Stored records
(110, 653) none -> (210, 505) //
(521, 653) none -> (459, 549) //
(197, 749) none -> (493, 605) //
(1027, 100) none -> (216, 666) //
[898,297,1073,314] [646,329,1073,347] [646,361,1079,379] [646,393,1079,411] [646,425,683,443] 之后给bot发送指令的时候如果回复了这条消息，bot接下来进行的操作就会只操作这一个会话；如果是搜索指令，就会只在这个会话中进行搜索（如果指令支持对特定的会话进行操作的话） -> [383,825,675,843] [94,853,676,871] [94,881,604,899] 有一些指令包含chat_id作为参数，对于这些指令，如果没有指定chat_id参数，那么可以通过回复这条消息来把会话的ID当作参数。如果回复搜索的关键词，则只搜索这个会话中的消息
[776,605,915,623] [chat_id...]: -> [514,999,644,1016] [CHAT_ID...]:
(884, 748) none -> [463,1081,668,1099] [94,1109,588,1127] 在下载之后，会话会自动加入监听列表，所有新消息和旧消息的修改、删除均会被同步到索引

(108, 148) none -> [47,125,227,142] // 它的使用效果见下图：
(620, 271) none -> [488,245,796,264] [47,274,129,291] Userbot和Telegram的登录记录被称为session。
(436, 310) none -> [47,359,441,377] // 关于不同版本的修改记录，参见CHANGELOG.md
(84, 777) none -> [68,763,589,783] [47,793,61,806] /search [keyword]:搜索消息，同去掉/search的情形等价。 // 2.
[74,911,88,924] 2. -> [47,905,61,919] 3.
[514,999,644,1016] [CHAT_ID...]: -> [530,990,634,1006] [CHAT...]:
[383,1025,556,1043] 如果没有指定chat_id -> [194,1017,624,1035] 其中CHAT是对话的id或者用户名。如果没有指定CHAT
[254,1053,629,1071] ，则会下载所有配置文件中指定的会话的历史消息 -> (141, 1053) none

--

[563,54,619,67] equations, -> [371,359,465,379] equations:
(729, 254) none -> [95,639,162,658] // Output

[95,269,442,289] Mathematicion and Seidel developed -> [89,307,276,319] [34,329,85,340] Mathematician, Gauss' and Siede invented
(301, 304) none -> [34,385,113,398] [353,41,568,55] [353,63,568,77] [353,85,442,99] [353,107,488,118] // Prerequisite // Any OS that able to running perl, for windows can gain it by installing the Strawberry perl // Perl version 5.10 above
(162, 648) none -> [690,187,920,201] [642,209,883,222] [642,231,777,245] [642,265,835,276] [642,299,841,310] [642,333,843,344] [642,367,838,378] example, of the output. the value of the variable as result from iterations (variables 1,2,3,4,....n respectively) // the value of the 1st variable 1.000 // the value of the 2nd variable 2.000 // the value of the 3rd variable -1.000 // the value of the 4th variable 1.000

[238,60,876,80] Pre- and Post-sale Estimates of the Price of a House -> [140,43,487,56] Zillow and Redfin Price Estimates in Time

* _Work to complete_: Of all the entries above, output exactly the lines between the one holding "[74,911,88,924] 2. -> [47,905,61,919] 3." and the one holding "[254,1053,629,1071] ，则会下载所有配置文件中指定的会话的历史消息 ->", inclusive.

* _Solution below_:
[74,911,88,924] 2. -> [47,905,61,919] 3.
[514,999,644,1016] [CHAT_ID...]: -> [530,990,634,1006] [CHAT...]:
[383,1025,556,1043] 如果没有指定chat_id -> [194,1017,624,1035] 其中CHAT是对话的id或者用户名。如果没有指定CHAT
[254,1053,629,1071] ，则会下载所有配置文件中指定的会话的历史消息 -> (141, 1053) none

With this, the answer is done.